The Poopdeck [the Talk Like A Pirate Day magazine]:

New Swashbuckler Conveys Spirit of Pirattitude

A terrific new book has just washed in with the tide, and you definitely want to keep an eye out for it at your local bookstore. If your local bookstore doesn’t carry it, march right up to the counter, pound your fist firmly – in a friendly way – and say, "Avast there, ya scurvy local bookworm! What's the matter with you, not carrying Keith Thomson's 'Pirates of Pensacola'?"

Thomson's novel is a modern-day pirate story, and it's a hoot. He tells the tale of Morgan Baker, a boring, low-level accountant for a huge multinational corporation, who discovers that he has pirate blood in his veins - in fact, he's last in a long line of famous freebooters. He's dragged by his estranged father on a wild adventure involving a stolen map, buried treasure, the funniest funeral you've ever attended, peg-legged buccaneers, a parrot in need of a 12-step program, a dusky wench in need of rescuing, corporate pirates, a bang-up bar brawl and lots more. I literally had to put the book down to laugh several times during the a hilarious chase through a bordello. Scared the hell out of my kids, let me tell you.

It's a grand adventure, and it’s laugh-out-loud funny! "Pirates of Pensacola" reads like a collaboration between Robert Louis Stevenson, Dave Barry and Douglas Adams after a night on the town. Will Morgan recover the map, find the treasure, rescue the girl, dry out the parrot and make amends with his father while discovering his inner pirattitude? Of course he will! It'll be no surprise when the good guys triumph and the bad guys get their comeuppance. It's HOW the story plays out that’s so fun.

The book will be released next month by St. Martin’s Press. It'll be a hardcover, $23.95.

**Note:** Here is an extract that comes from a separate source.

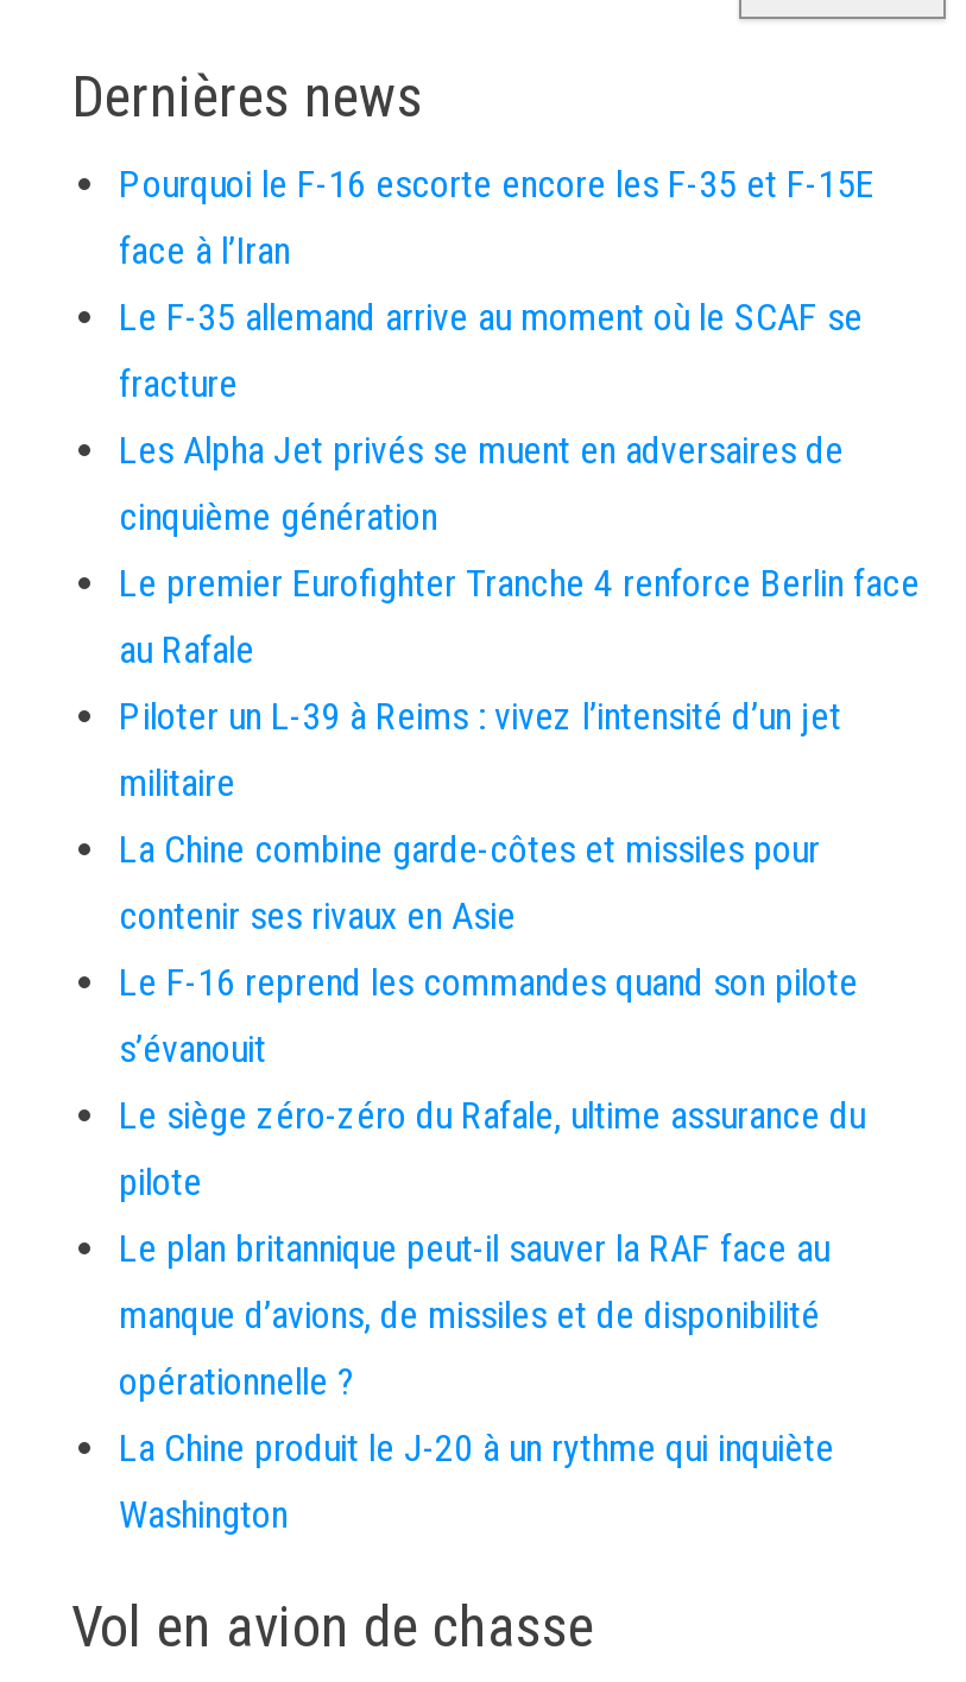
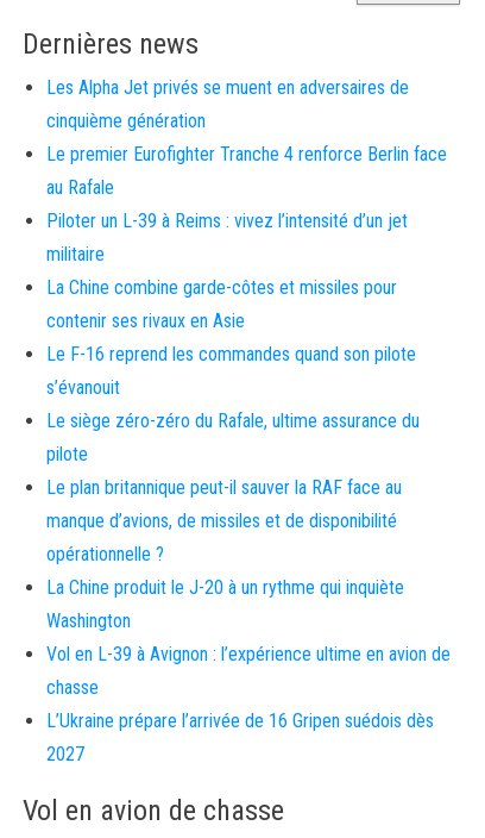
[119,162,875,406] Pourquoi le F-16 escorte encore les F-35 et F-15E | face à l’Iran | Le F-35 allemand arrive au moment où le SCAF se | fracture -> none
moved [119,428,920,1537] -> [46,76,447,632]: Les Alpha Jet privés se muent en adversaires de | cinquième génération | Le premier Eurofighter Tranche 4 renforce Berlin face | ... | La Chine produit le J-20 à un rythme qui inquiète | Washington
none -> [46,643,451,765] Vol en L-39 à Avignon : l’expérience ultime en avion de | chasse | L’Ukraine prépare l’arrivée de 16 Gripen suédois dès | 2027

—John "Ol' Chumbucket" Baur


Kirkus Book Reviews:
Pirates sail again in Thomson’s rollicking debut, a tall, fanciful tale that throws us headlong into a world of peg-legged sea dogs and hidden treasure, just minutes from your nearest Sandals resort. That’s where buttoned-down, 36-year-old accountant Morgan Baker finds himself when long-lost dad Isaac, recently sprung from prison, steals the Vail & Company yacht, intent on retrieving the $40-million worth of gold ingots he stashed on a remote Caribbean island 28 years earlier. Morgan soon learns that he and his delinquent dad are direct descendants of the notorious Cookes, legendary pirates of yore. Unfortunately, Morgan also discovers that his employers, smarmy and suave CEO Avery Vail and his foulmouthed dowager mother Isabel, are direct descendants of their archrivals, the Hoods, who still hold to the pirate credo, “Dead mean tell no tales.” Morgan quickly discards Plan A (reforming wayward dad) in favor of Plan B (joining him). The chase for the buried treasure is on, set against a backdrop of remote Caribbean islands seemingly untouched by time - or soap - and populated by the crew of the Jolly Roger. Screenwriter and Web site cartoon animator Thomson doesn’t waste much effort on gritty details or character nuance. Instead, he sends readers into a maelstrom alongside Morgan and Isaac from one pitched battle to the next. The pirates fight in bars, brawl in brothels, escape (improbably) from Old World dungeons and booby-trapped caves, and set off sufficient fireworks to fuel several Jerry Bruckheimer movies. Granted, believability walks the plank in the process. But who’s expecting realism in a story that features an alcoholic parrot, a curvy, tattooed manicurist equally handy with nail file and pirate’s cutlass, and a boatload of eye-patched, grog-swilling characters with names like Squid, Hatch and Fife?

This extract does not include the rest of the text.